> **Task item**
Would you please output the records exactly as they appear below?

Data items:
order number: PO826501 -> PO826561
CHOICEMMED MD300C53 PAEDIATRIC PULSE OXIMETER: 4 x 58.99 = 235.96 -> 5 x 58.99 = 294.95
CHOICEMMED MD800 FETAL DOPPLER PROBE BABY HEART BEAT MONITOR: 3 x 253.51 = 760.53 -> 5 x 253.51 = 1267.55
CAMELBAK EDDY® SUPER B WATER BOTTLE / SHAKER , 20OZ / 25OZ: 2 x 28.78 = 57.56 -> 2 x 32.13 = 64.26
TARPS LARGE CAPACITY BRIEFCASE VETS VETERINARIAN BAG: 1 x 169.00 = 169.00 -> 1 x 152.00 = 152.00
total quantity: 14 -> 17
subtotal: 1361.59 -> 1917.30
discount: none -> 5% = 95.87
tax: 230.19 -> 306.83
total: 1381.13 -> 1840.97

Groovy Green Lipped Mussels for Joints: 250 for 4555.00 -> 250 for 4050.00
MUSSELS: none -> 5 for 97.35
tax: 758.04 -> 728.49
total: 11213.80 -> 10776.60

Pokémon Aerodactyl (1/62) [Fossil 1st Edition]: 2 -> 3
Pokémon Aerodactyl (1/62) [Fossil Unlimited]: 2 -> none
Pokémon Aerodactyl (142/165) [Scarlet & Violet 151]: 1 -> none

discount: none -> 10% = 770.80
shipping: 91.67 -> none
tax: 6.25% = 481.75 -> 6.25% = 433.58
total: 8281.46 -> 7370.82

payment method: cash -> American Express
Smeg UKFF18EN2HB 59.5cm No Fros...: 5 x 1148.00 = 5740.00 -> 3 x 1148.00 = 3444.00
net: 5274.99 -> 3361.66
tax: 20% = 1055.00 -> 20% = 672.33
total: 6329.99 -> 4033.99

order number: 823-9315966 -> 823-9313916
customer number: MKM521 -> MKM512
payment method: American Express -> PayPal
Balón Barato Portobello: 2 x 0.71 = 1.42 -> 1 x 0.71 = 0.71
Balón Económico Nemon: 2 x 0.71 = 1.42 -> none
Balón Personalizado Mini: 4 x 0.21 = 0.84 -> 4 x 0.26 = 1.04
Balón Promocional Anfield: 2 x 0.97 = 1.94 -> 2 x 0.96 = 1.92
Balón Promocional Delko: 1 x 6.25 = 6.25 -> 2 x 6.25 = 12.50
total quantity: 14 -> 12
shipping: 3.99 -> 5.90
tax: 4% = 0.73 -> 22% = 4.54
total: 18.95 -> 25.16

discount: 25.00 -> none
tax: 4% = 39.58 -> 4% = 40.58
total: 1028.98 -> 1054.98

> **Answer box**
order number: PO826501 -> PO826561
CHOICEMMED MD300C53 PAEDIATRIC PULSE OXIMETER: 4 x 58.99 = 235.96 -> 5 x 58.99 = 294.95
CHOICEMMED MD800 FETAL DOPPLER PROBE BABY HEART BEAT MONITOR: 3 x 253.51 = 760.53 -> 5 x 253.51 = 1267.55
CAMELBAK EDDY® SUPER B WATER BOTTLE / SHAKER , 20OZ / 25OZ: 2 x 28.78 = 57.56 -> 2 x 32.13 = 64.26
TARPS LARGE CAPACITY BRIEFCASE VETS VETERINARIAN BAG: 1 x 169.00 = 169.00 -> 1 x 152.00 = 152.00
total quantity: 14 -> 17
subtotal: 1361.59 -> 1917.30
discount: none -> 5% = 95.87
tax: 230.19 -> 306.83
total: 1381.13 -> 1840.97

Groovy Green Lipped Mussels for Joints: 250 for 4555.00 -> 250 for 4050.00
MUSSELS: none -> 5 for 97.35
tax: 758.04 -> 728.49
total: 11213.80 -> 10776.60

Pokémon Aerodactyl (1/62) [Fossil 1st Edition]: 2 -> 3
Pokémon Aerodactyl (1/62) [Fossil Unlimited]: 2 -> none
Pokémon Aerodactyl (142/165) [Scarlet & Violet 151]: 1 -> none

discount: none -> 10% = 770.80
shipping: 91.67 -> none
tax: 6.25% = 481.75 -> 6.25% = 433.58
total: 8281.46 -> 7370.82

payment method: cash -> American Express
Smeg UKFF18EN2HB 59.5cm No Fros...: 5 x 1148.00 = 5740.00 -> 3 x 1148.00 = 3444.00
net: 5274.99 -> 3361.66
tax: 20% = 1055.00 -> 20% = 672.33
total: 6329.99 -> 4033.99

order number: 823-9315966 -> 823-9313916
customer number: MKM521 -> MKM512
payment method: American Express -> PayPal
Balón Barato Portobello: 2 x 0.71 = 1.42 -> 1 x 0.71 = 0.71
Balón Económico Nemon: 2 x 0.71 = 1.42 -> none
Balón Personalizado Mini: 4 x 0.21 = 0.84 -> 4 x 0.26 = 1.04
Balón Promocional Anfield: 2 x 0.97 = 1.94 -> 2 x 0.96 = 1.92
Balón Promocional Delko: 1 x 6.25 = 6.25 -> 2 x 6.25 = 12.50
total quantity: 14 -> 12
shipping: 3.99 -> 5.90
tax: 4% = 0.73 -> 22% = 4.54
total: 18.95 -> 25.16

discount: 25.00 -> none
tax: 4% = 39.58 -> 4% = 40.58
total: 1028.98 -> 1054.98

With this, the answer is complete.